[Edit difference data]
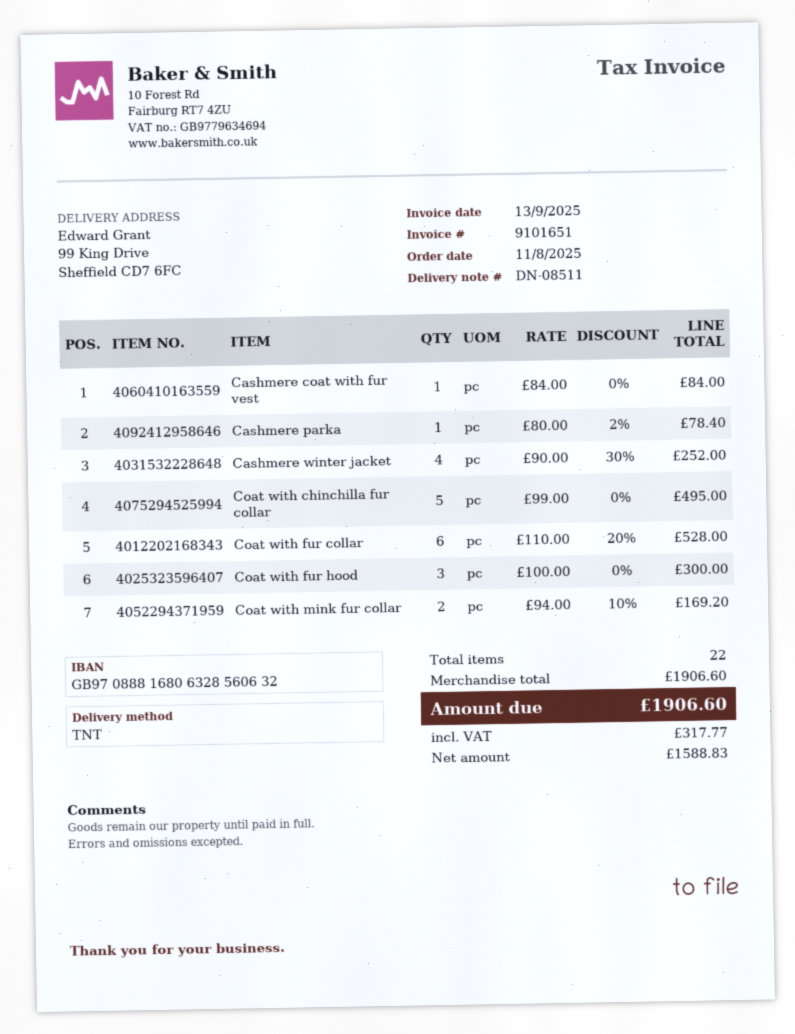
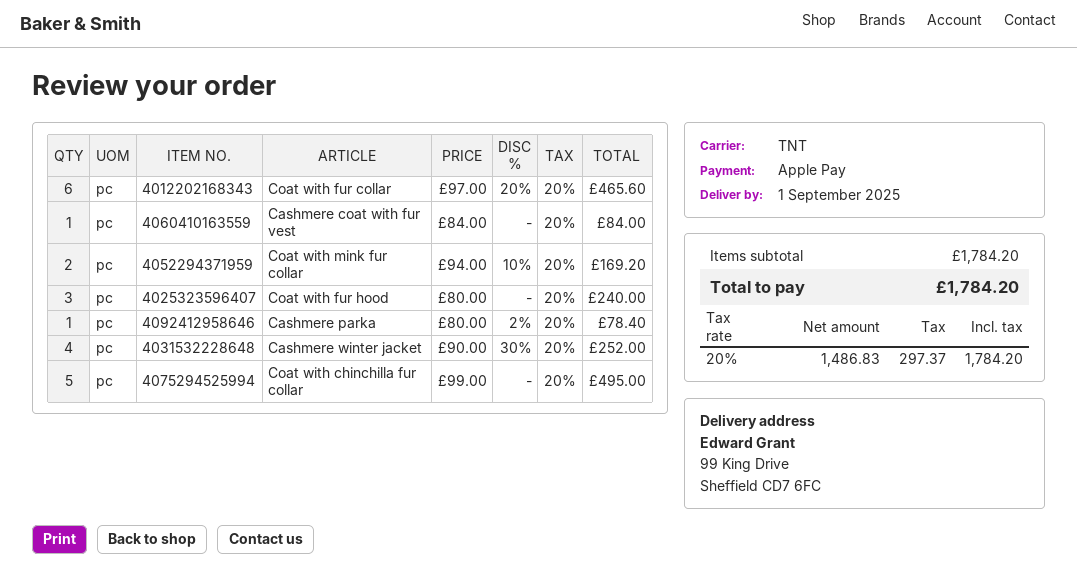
Coat with fur collar: 6 x 110.00 - 20% = 528.00 -> 6 x 97.00 - 20% = 465.60
Coat with fur hood: 3 x 100.00 = 300.00 -> 3 x 80.00 = 240.00
subtotal: 1906.60 -> 1784.20
net: 1588.83 -> 1486.83
tax: 317.77 -> 297.37
total: 1906.60 -> 1784.20

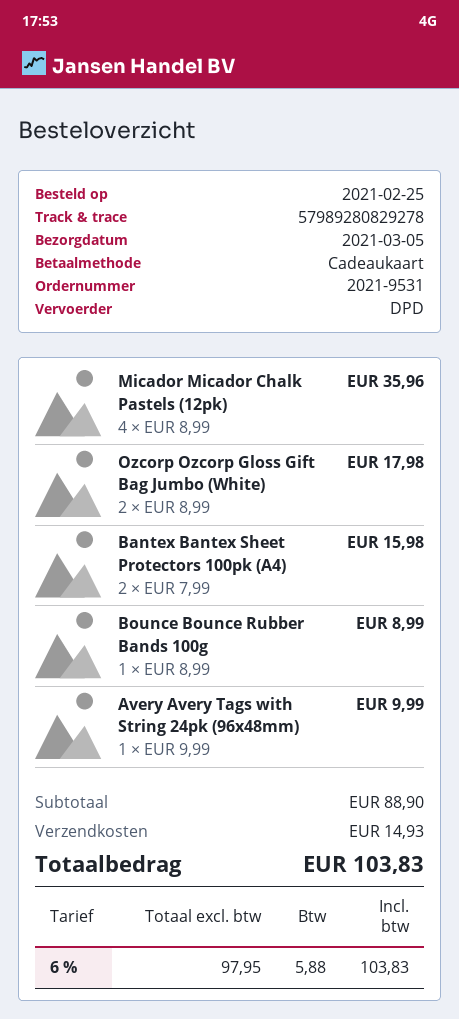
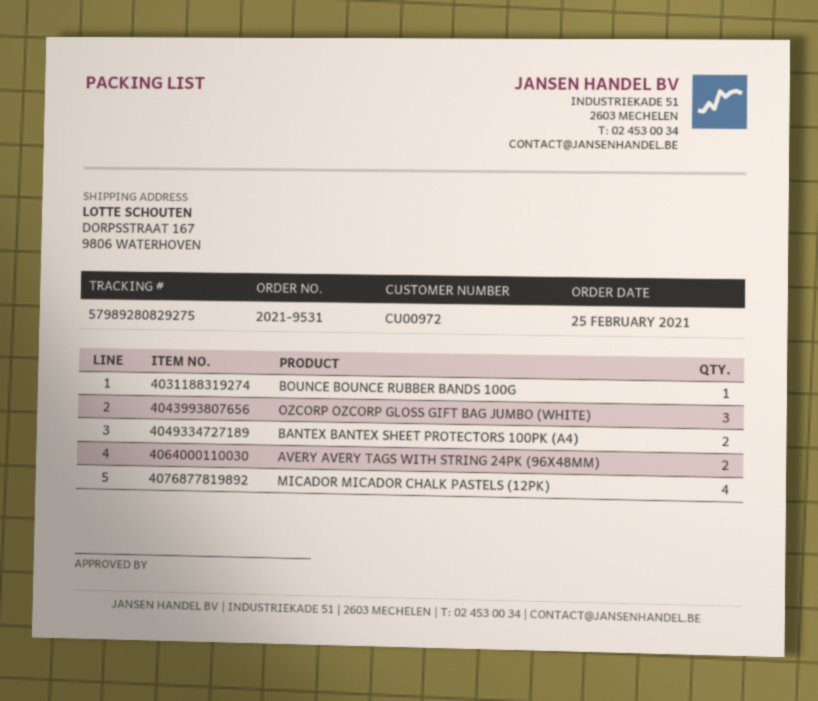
tracking number: 57989280829278 -> 57989280829275
Ozcorp Ozcorp Gloss Gift Bag Jumbo (White): 2 -> 3
Avery Avery Tags with String 24pk (96x48mm): 1 -> 2

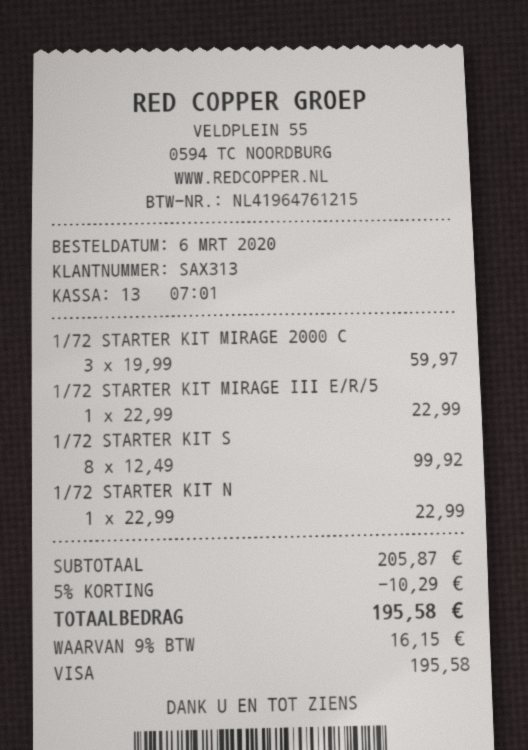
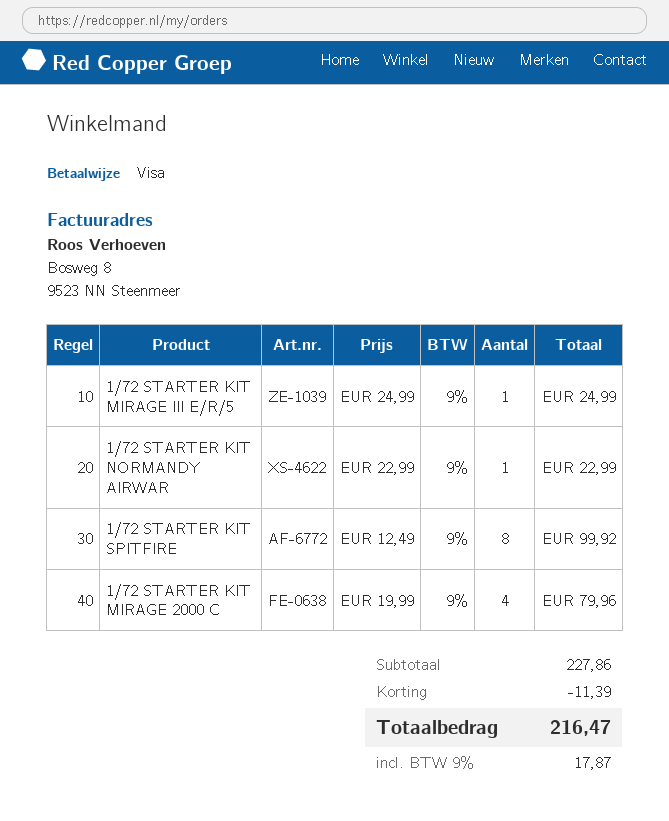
1/72 STARTER KIT MIRAGE 2000 C: 3 x 19.99 = 59.97 -> 4 x 19.99 = 79.96
1/72 STARTER KIT MIRAGE III E/R/5: 1 x 22.99 = 22.99 -> 1 x 24.99 = 24.99
subtotal: 205.87 -> 227.86
discount: 10.29 -> 11.39
tax: 9% = 16.15 -> 9% = 17.87
total: 195.58 -> 216.47

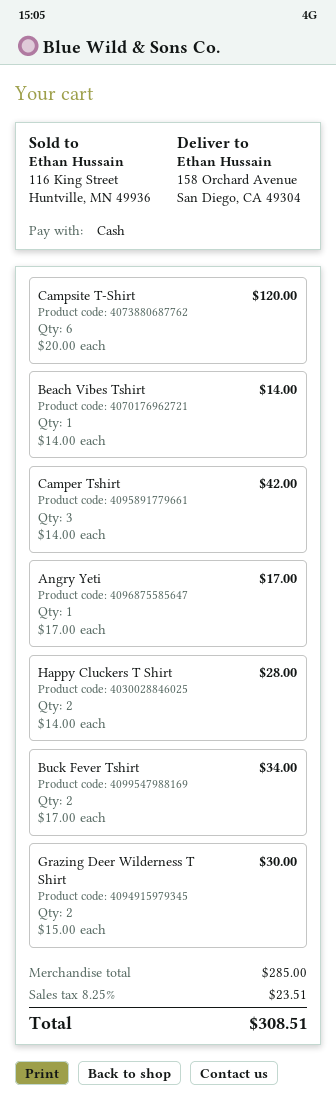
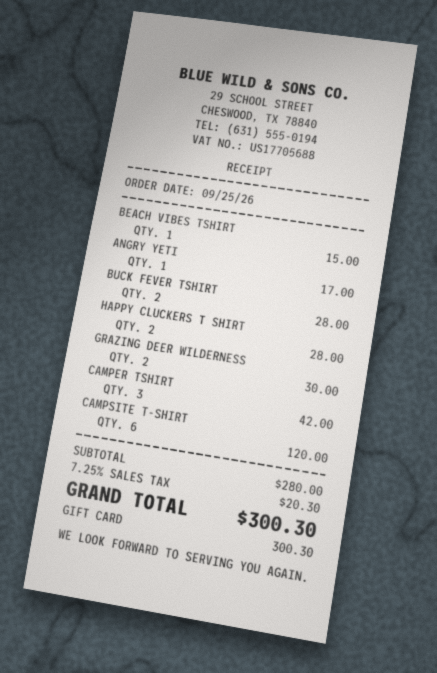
payment method: cash -> gift card
Beach Vibes Tshirt: 1 for 14.00 -> 1 for 15.00
Buck Fever Tshirt: 2 for 34.00 -> 2 for 28.00
subtotal: 285.00 -> 280.00
tax: 8.25% = 23.51 -> 7.25% = 20.30
total: 308.51 -> 300.30

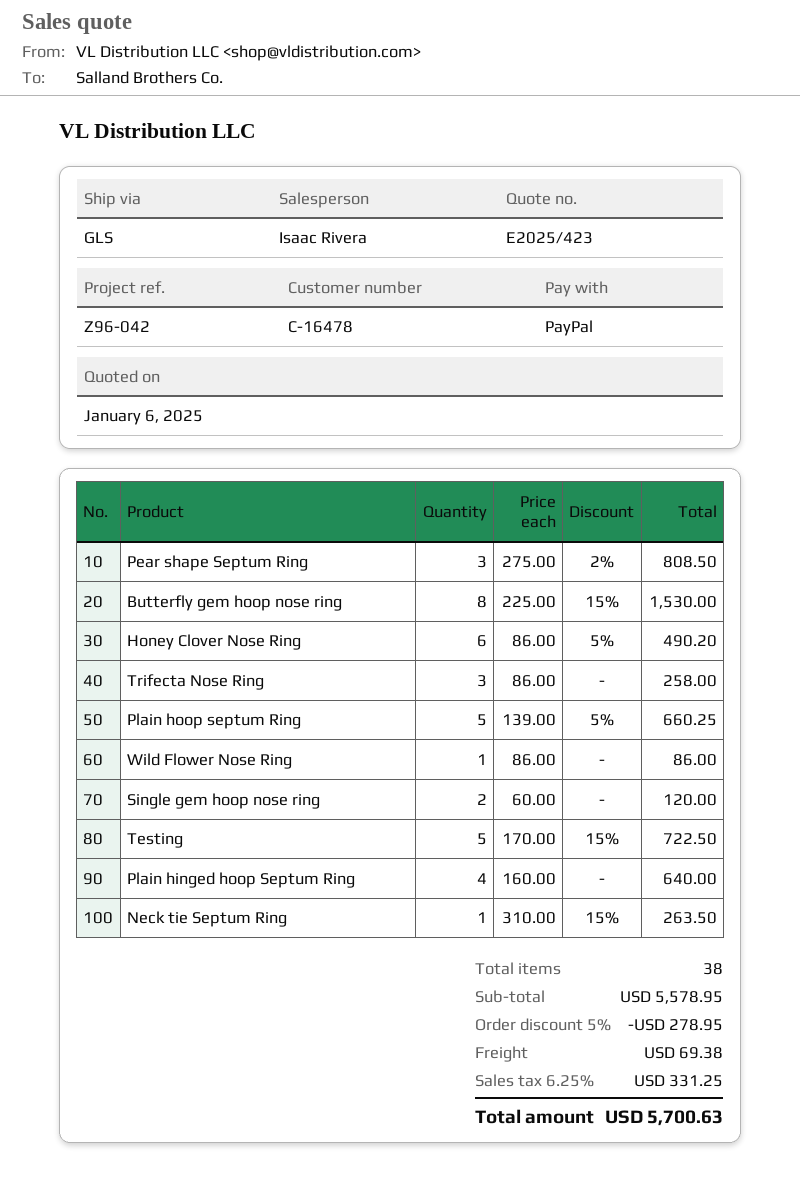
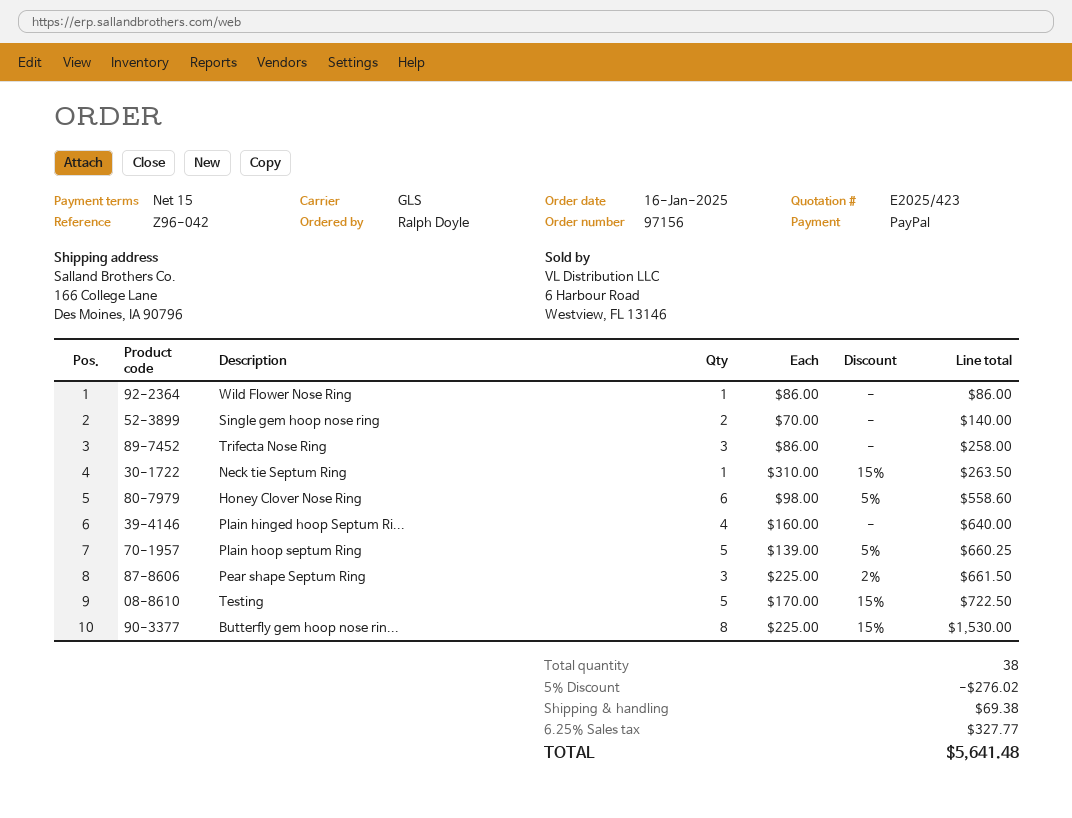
Pear shape Septum Ring: 3 x 275.00 - 2% = 808.50 -> 3 x 225.00 - 2% = 661.50
Honey Clover Nose Ring: 6 x 86.00 - 5% = 490.20 -> 6 x 98.00 - 5% = 558.60
Single gem hoop nose ring: 2 x 60.00 = 120.00 -> 2 x 70.00 = 140.00
discount: 5% = 278.95 -> 5% = 276.02
tax: 6.25% = 331.25 -> 6.25% = 327.77
total: 5700.63 -> 5641.48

What the task asks
Where the word "MIRAGE" occurs in a line of the records, copy that line.

Exercise answer
1/72 STARTER KIT MIRAGE 2000 C: 3 x 19.99 = 59.97 -> 4 x 19.99 = 79.96
1/72 STARTER KIT MIRAGE III E/R/5: 1 x 22.99 = 22.99 -> 1 x 24.99 = 24.99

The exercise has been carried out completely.